布団からはみ出た肩から首にかけてのラインが綺麗で、穏やかに眠っているのを良いことに遠慮なく彼のことを見つめた。二人きりの夜を過ごして朝を迎えても、この可愛らしい人を知っているのは自分だけじゃないということも分かっていて幸せに浸りきれなかった。せっかく彼が私だけに時間をくれているのだから、バカになってしまえばいいのに。
昨日つけたアトはすぐに消えてしまいそうなほど薄くて、もうすこしだけ彼を独り占めしたかったから、もう一度、同じところに唇を寄せた。
「んっ、……すは……?」
「ああ、おはよう浮奇。起こしちゃった? ごめんね」
「ううん、いいけど、……キスマーク、またつけてくれたの?」
「痛くなかった?」
「気持ちいいよ。嬉しい、もっとスハのものって教えて」
「……浮奇は、私のこと、好き?」
「大好きだよ。え、うそ、知らなかったの? 大好きだよ、スハのことが一番好き」
「一番、かな」
「……スハ」
起き上がった浮奇は裸のまま私のことを抱きしめた。後頭部を優しく撫でられ、彼の首筋に顔を埋める。私の部屋の香りと、浮奇自身の香りが混ざって、世界で一番好きな香りになる。

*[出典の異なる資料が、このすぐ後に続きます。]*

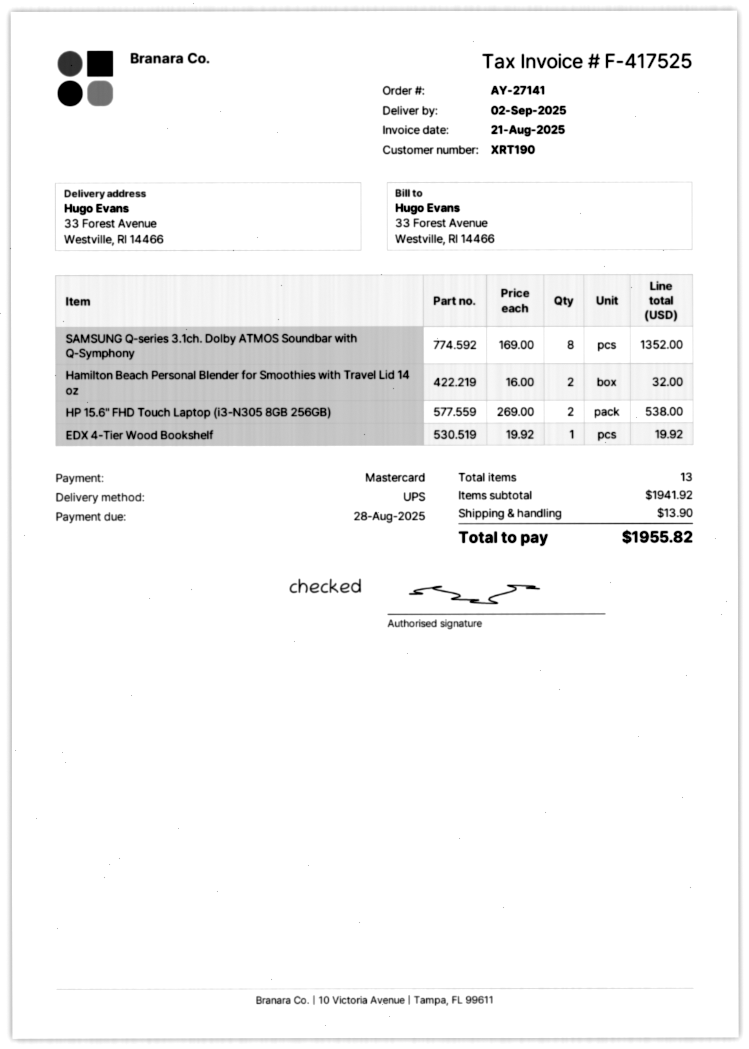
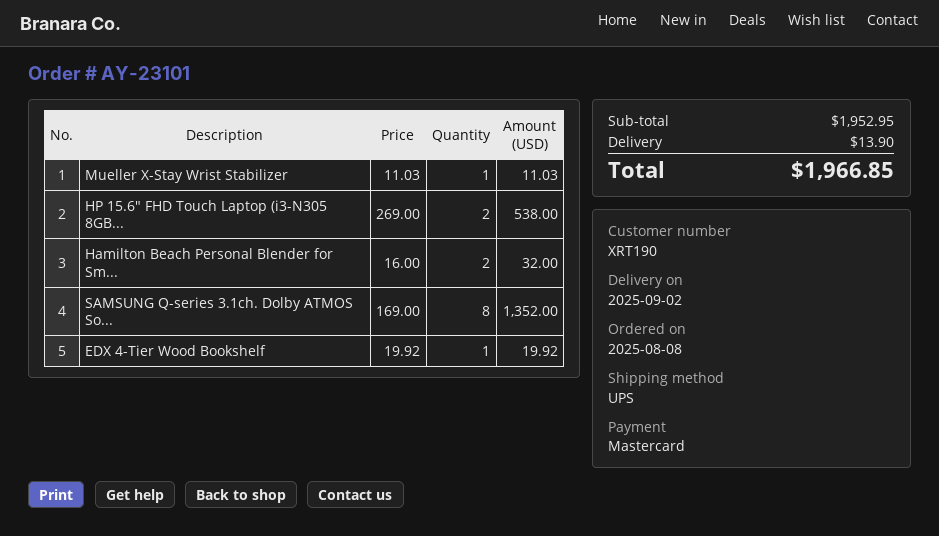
order number: AY-27141 -> AY-23101
Mueller X-Stay Wrist Stabilizer: none -> 1 x 11.03 = 11.03
subtotal: 1941.92 -> 1952.95
total: 1955.82 -> 1966.85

「スハは優しすぎるよ。もっと自分の好きにしていいんだよ。俺の愛が足りなかったら、そう言って? 俺の全部をあげるから」
「……今日、何時に帰る?」
「泊まっていいの?」
「いい、けど、でも」
「うん、なぁに」
「……浮奇は、優しいから」
「それ、スハが言うの? 俺は優しくないよ。自分に得がなければ動かないワガママな人間だもん」
「そんなことない、浮奇はすごく素敵な人だよ、いつも優しいし」
「スハだからだよ? スハが優しいから、俺もスハに優しくしたいって思う。スハのこと大好きだから、好きになってほしくて優しいフリをしてる。だから、優しいとかそんな言葉じゃなくて、スハに好きって言ってほしい。……こんな俺じゃ嫌いになる?」
「そんなわけない! 大好きだよ、浮奇のことが大好き、一番」
「えへへ、やった。嬉しい」
へにゃっと可愛く笑う浮奇の背中に手を回してぎゅっと抱き締めた。浮奇の心の中が見えればいいのにな、今だけは私でいっぱいに満たして、私のことだけを考えていて。いつでも浮奇のことでいっぱいの私の心も見せるから。